> _Task brief_:
Which lines in the records below contain the word "Calorieasy"? Copy each one out.
** Supplied entries follows **
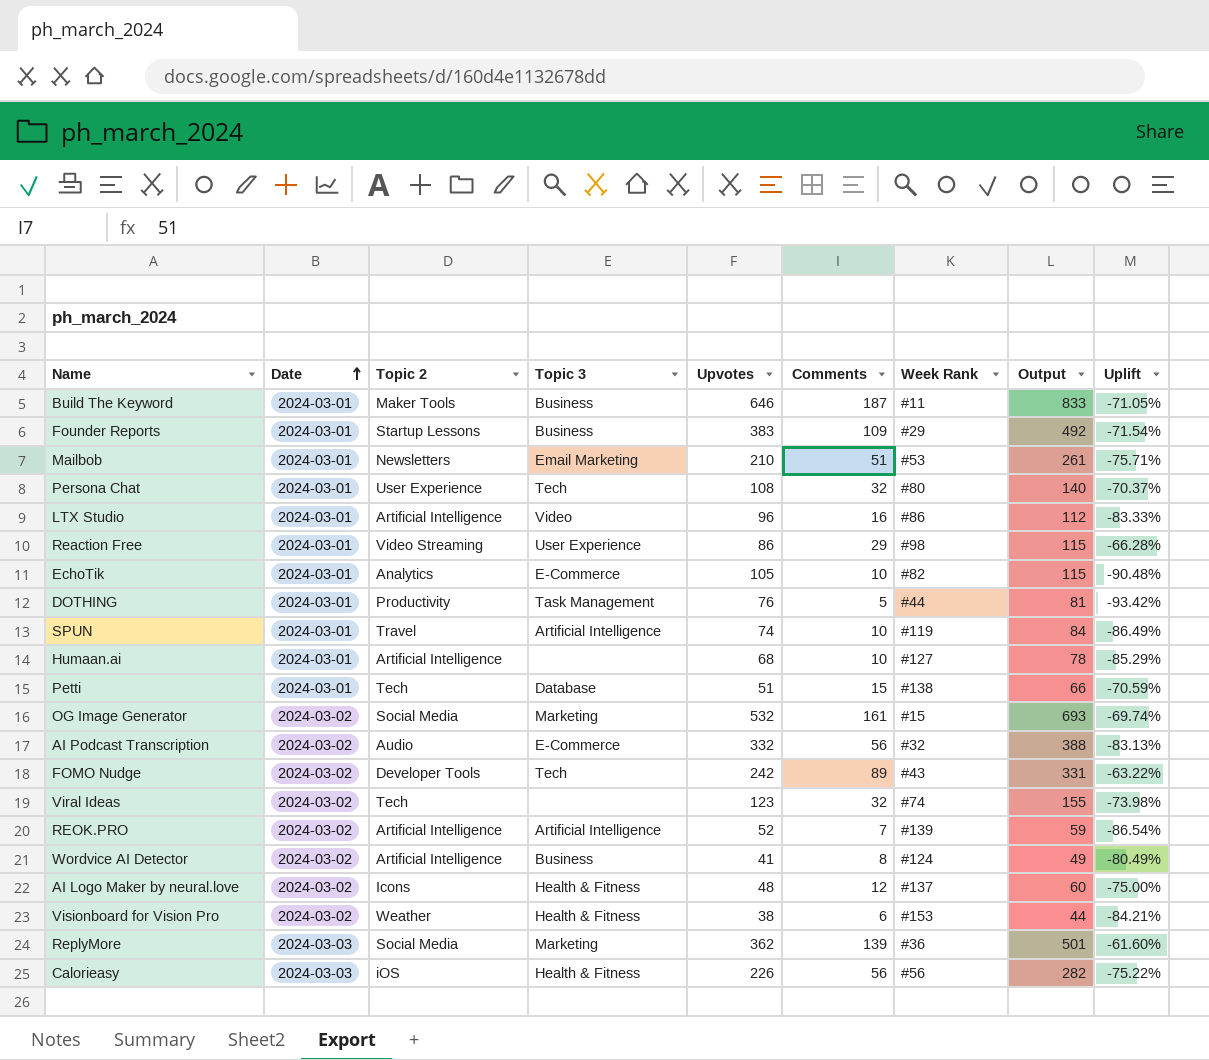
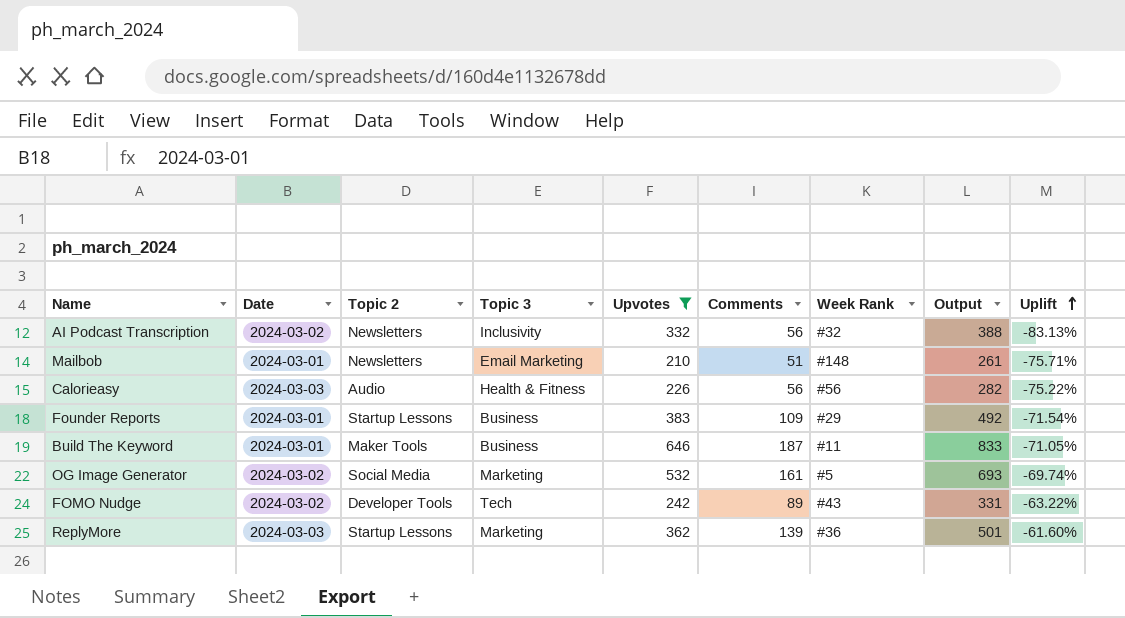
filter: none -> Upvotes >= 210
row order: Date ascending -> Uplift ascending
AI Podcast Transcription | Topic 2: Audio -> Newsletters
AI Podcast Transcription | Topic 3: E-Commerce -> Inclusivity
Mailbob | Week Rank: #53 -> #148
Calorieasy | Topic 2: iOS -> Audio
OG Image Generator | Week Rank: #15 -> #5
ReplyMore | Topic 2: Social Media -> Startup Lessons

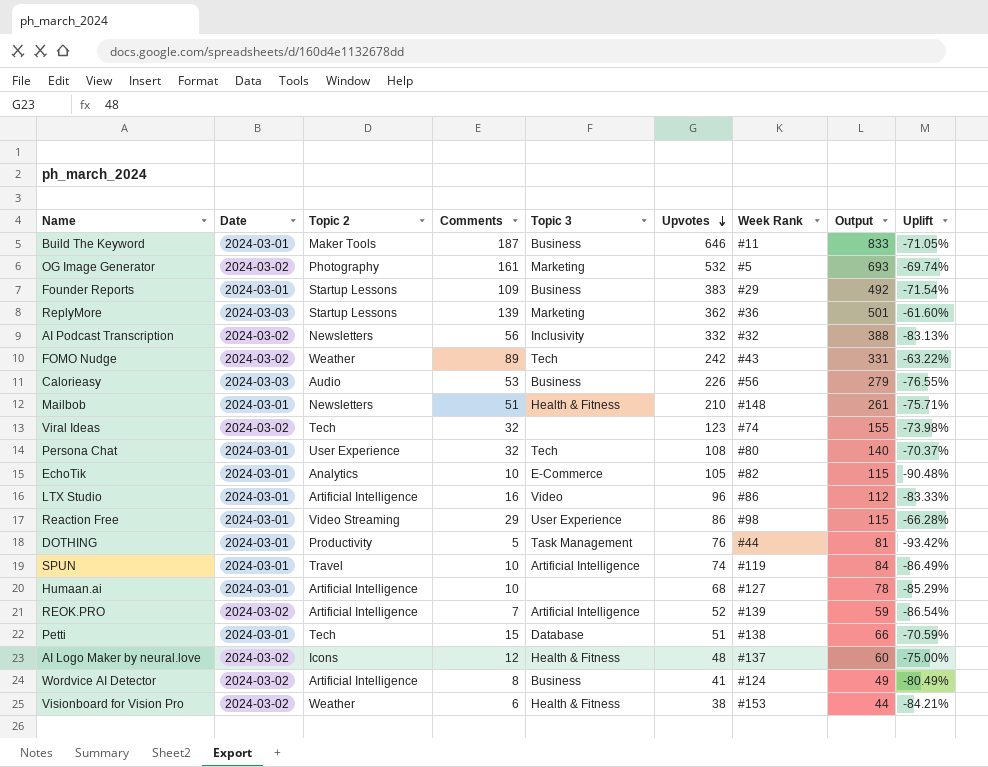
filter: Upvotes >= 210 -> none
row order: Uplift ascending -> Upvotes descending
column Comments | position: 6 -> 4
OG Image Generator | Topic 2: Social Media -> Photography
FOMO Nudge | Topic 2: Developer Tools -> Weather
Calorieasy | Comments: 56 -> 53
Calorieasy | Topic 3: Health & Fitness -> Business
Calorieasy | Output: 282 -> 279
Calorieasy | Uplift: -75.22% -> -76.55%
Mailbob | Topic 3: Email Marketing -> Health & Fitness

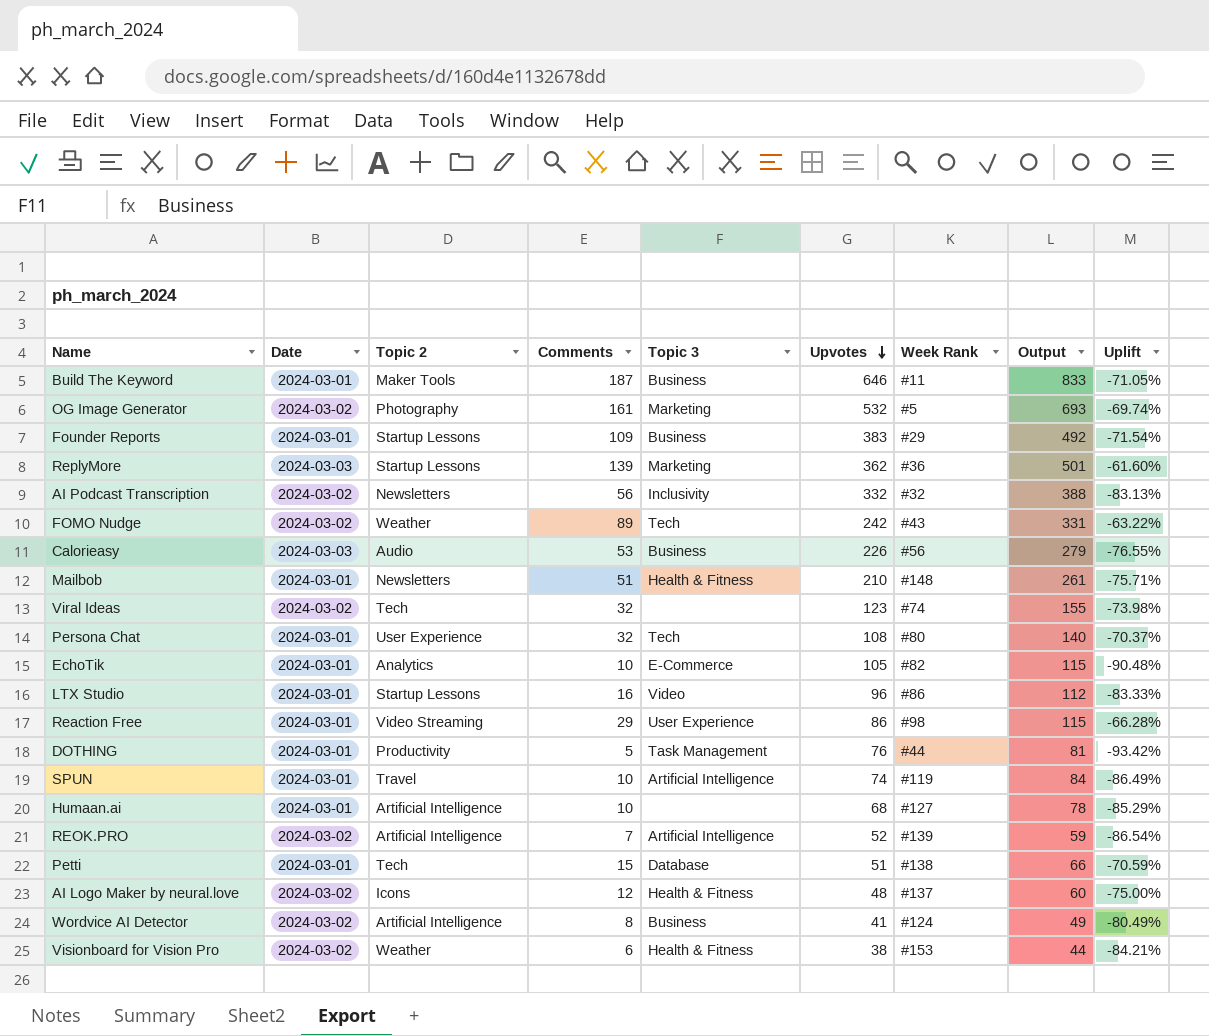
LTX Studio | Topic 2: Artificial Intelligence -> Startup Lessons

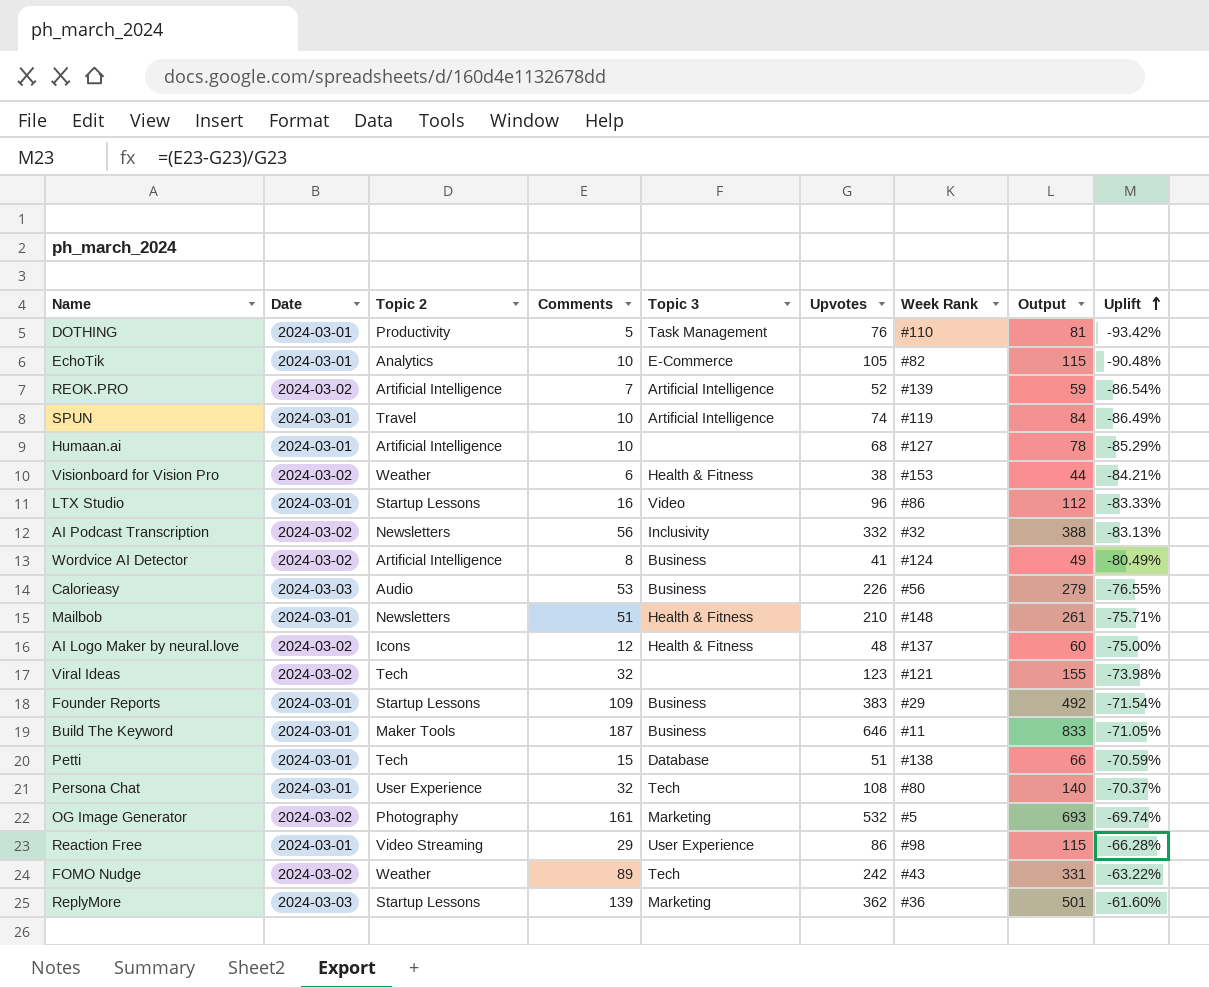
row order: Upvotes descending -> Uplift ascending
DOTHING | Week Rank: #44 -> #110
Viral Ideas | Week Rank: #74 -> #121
** End of Supplied entries **
** Supplied entries follows **
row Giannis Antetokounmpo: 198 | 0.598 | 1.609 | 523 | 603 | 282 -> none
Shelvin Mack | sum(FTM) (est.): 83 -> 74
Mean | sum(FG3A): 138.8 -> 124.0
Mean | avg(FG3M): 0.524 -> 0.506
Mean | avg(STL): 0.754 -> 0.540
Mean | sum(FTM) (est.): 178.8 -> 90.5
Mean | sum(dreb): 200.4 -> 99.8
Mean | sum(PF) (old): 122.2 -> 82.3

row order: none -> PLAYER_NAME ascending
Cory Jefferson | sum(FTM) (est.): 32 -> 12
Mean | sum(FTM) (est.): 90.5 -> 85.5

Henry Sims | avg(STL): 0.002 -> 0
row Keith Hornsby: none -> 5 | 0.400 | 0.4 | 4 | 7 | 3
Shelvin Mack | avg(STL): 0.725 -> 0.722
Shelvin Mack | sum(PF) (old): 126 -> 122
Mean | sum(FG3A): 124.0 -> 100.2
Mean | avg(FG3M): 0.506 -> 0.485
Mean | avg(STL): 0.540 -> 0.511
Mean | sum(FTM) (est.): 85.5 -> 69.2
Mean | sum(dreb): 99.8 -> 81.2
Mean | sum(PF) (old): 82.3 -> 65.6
** End of Supplied entries **
> _Exercise solution_:
Calorieasy | Topic 2: iOS -> Audio
Calorieasy | Comments: 56 -> 53
Calorieasy | Topic 3: Health & Fitness -> Business
Calorieasy | Output: 282 -> 279
Calorieasy | Uplift: -75.22% -> -76.55%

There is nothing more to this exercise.